]> git.cworth.org Git - fips/commitdiff
Add collection of (AMD_performance_monitor) performance counters to fips
authorCarl Worth <cworth@cworth.org>
Tue, 22 Oct 2013 18:04:25 +0000 (11:04 -0700)
committerCarl Worth <cworth@cworth.org>
Tue, 22 Oct 2013 19:54:49 +0000 (12:54 -0700)
The implementation involves a linked-list of outstanding
performance-monitor queries next to the existing list of outstanding
timer queries.

The results from the performance counters are stored (without any
interpretation in an array of values next to the existing time values
within each op_metrics_t value for each operation.

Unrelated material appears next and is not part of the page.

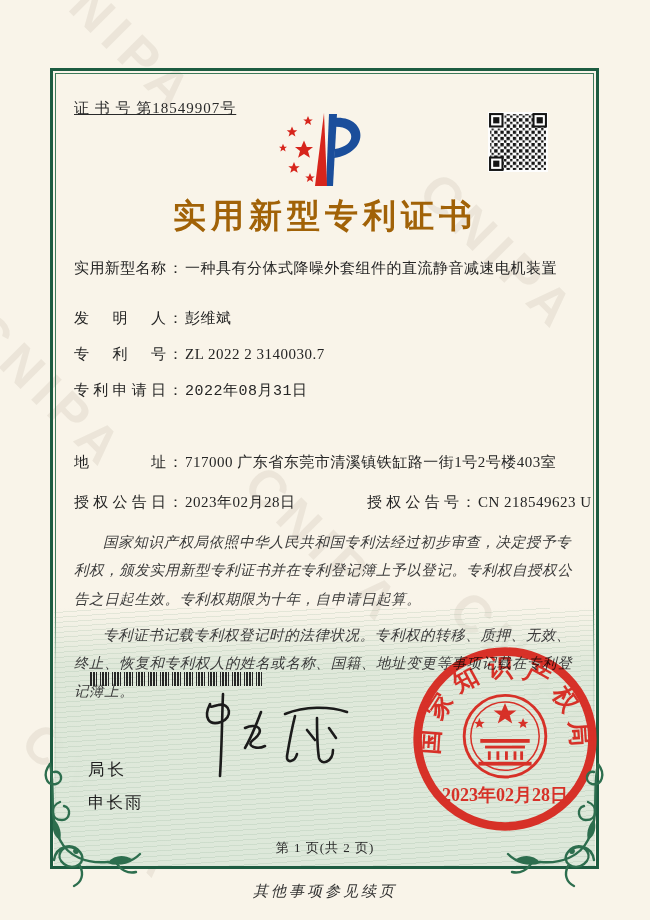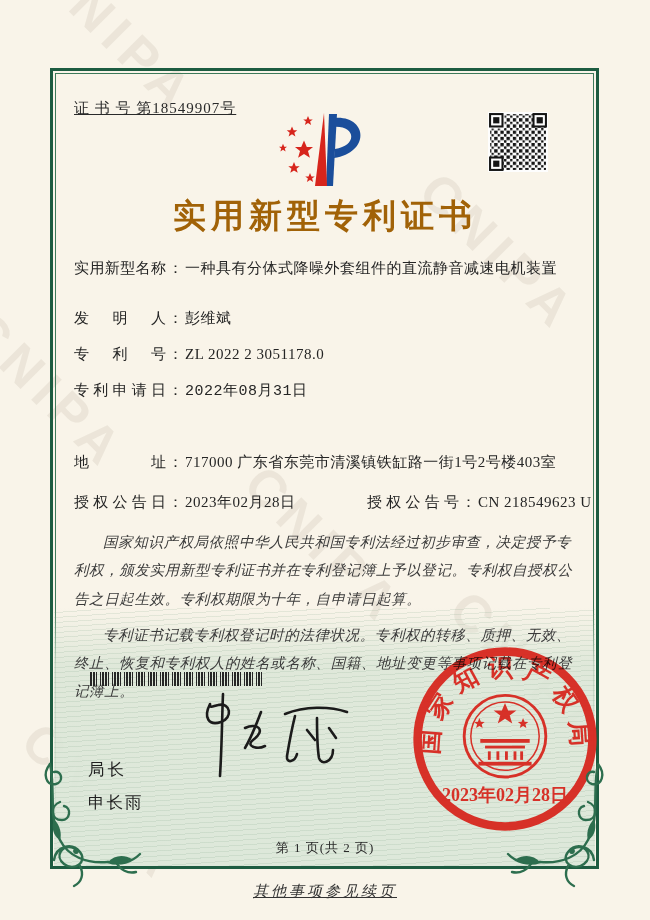"ZL 2022 2 3051178.0" span.fval { text: 3051178.0 -> 3140030.7 }
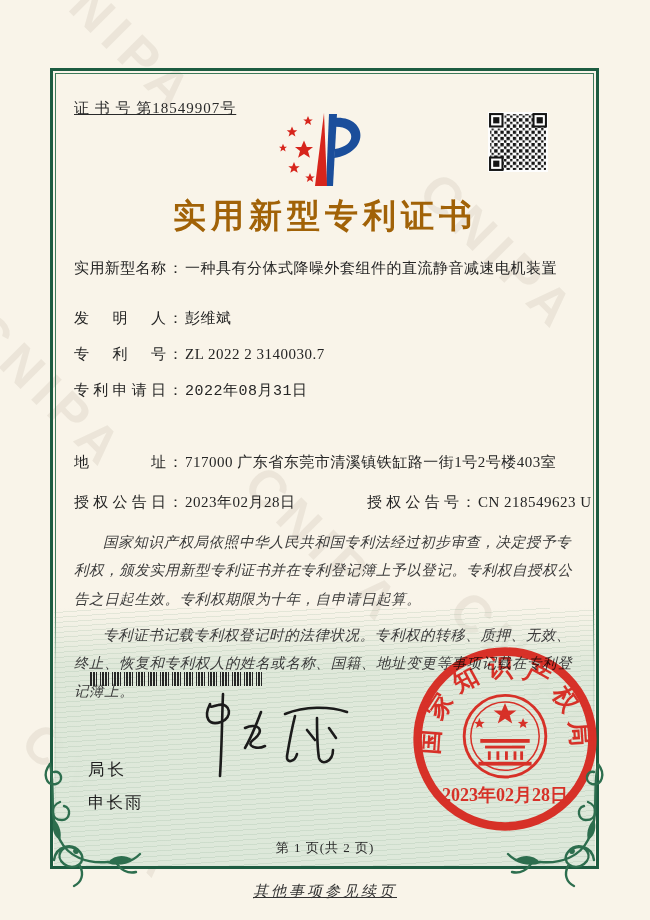"其他事项参见续页" .footer-note { text-decoration: underline -> none }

The numbers are currently printed with simple counter numbers (no
names and no units) and with the values divided by 1e6. Counters with
values of zero are not printed.

Next steps from here that will make things useful:

1. Use relative number of cycels in each stage to apportion measured
   shader time among the various stages, (so that per-stage time
   numbers are sorted in the final report).

2. Print percentage active, (by looking at per-stage active and stall times)

3. Print names for counters (other than per-stage active and stall
   which will be used in the above two calculations).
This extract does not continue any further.